Chair Letter on Strategic Planning

Letter from Barbara Levin, MCH Section Chair, Strategic Planning



Creating a new agenda for the MCH Section has been much like doing a jig-saw puzzle.  First the Leadership put together the framework at the March 2007 midyear meeting, and now the membership is being asked to fill in the actual design piece-by-piece.  The variety of issues facing professionals in the field of maternal and child health, and the many types of training and experience of those individuals makes this a challenge. The timetable for the further development is not as rushed as working on a puzzle during a week at the beach, but has pressures.


At the mid year meeting in March 2007, the MCH leadership focused on capacity building. With the help of Dee Jeffers from the Chiles Center at the University of South Florida as facilitator, the group hammered through two full days of strategic planning and resource evaluation.   The group described four Section-wide goals and five areas for development, which are listed below.  These goals and issues are the framework for this new agenda


The goals are focused on increasing APHA’s impact in the national policy arena for maternal and child health.  Stated without explanation, they are:

  • Influence national maternal and child health policies
  • Assure that APHA is positioned to play an active role in maternal and child health policy
    • Submit timely and appropriate position papers related to practice, program, research and funding.
    • Place maternal and child professionals into APHA policy positions
  • Develop leadership within the Section
  • Communicate with members about policy and programmatic issues


To accomplish this mission, the Leadership has defined five strategies for change within the section.  The first is increasing the Section’s influence in APHA to affect the organization’s policy decisions.  The next two are internal strategies: improving membership through recruitment of new members and retention of old ones; and mentoring new leadership for the section within the membership.  The last two strategies are the priorities for the section at any time: policy development and advocacy. A number of action steps for each of these strategies were prepared at the two day meeting. 


The group discussed a list of emerging and persistent issues; each could require a year-long task force to prepare a policy statement.  This list included: workforce development; health inequities; pre-conceptual care; access to comprehensive risk appropriate care; normal birth; preventing preterm birth, including iatrogenic; maternal mortality; and children with special health care needs.  The next steps are to prioritize this list and find sponsors within the section membership willing to develop the policy statements necessary for each one.  These are the puzzle pieces missing in the challenge.

Rethinking the MCH Section’s present impact on national policy and creating an agenda for change will require time and commitment.  The Section leadership has set things in motion.  The larger membership is now asked, encouraged, and cajoled to get involved and be active.  Feedback is necessary, and will be elicited both online and in personal at the Annual Meeting.


In November in Washington, the MCH Section will kick off  the Agenda project at the afternoon session on Sunday.  The framework structured by the leadership will be introduced, and task groups will form to deal with areas of interest.  The task groups will have early Monday morning to map out their initial approach.  There is much to be done.  Gathering together provides a rare opportunity to draw inspiration and energy for taking on common and pressing concerns.

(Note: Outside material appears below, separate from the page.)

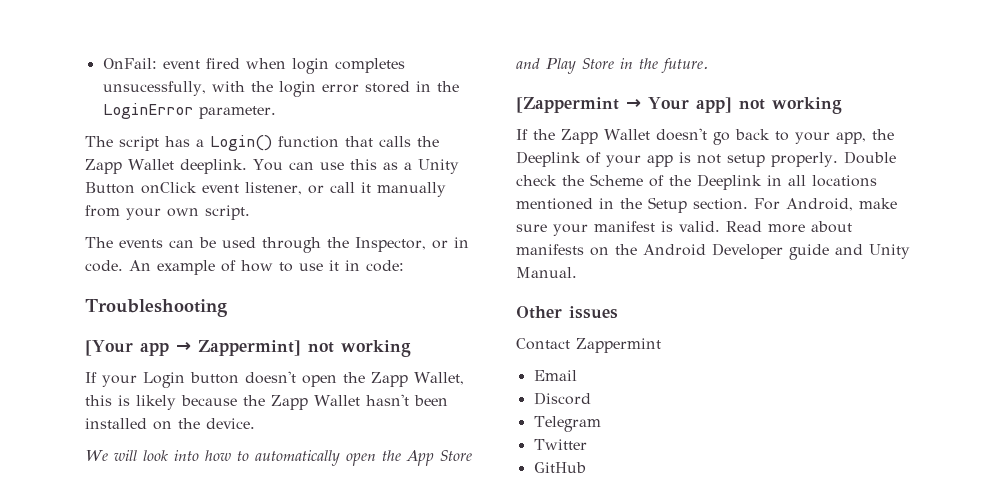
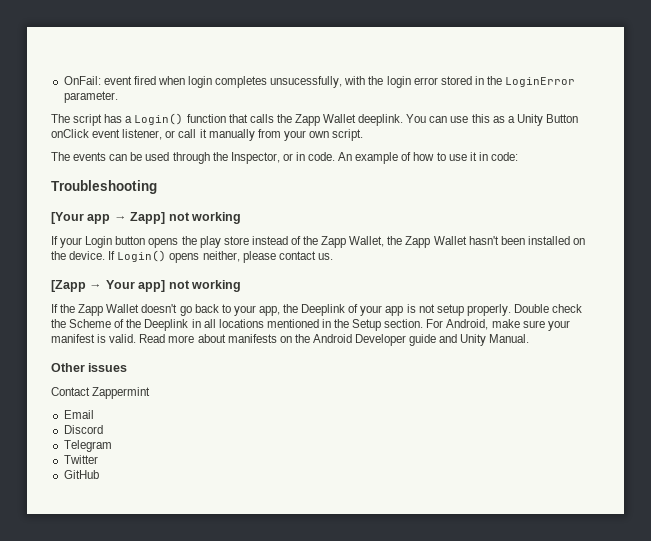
[197,340,301,356] Zappermint] -> [130,212,166,224] Zapp]
[245,371,464,387] [85,395,237,410] doesn't open the Zapp Wallet, this is likely because -> [148,236,385,248] opens the play store instead of the Zapp Wallet,
[85,450,472,466] [516,58,708,74] [516,97,619,113] // We will look into how to automatically open the App Store and Play Store in the future. // [Zappermint -> [108,250,333,263] [51,280,86,292] If Login() opens neither, please contact us. // [Zapp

Volunteers are needed to head the various task groups.  A straw poll to prioritize the issues will be held online, but the emergence of people interested in each topic will move that specific issue along. The Annual Meeting in Washington, D.C. should be energizing and exciting, but attendance is not essential for participation.  Work on this agenda will continue through the year, and much of the effort will be on-line or through
conference calls. 


The greatest need in this project is the involvement of the larger MCH membership.  The members of MCH bring a wealth of experience and vision to the enterprise. They have long been committed to working for the public interest. The involvement and energy of this group can bring about meaningful and positive change.  Each piece in this puzzle is distinct, but together the pieces can form a coherent picture.  While planning and development are important, the actions based on this vision, the New Agenda, is improvement of maternal and child health.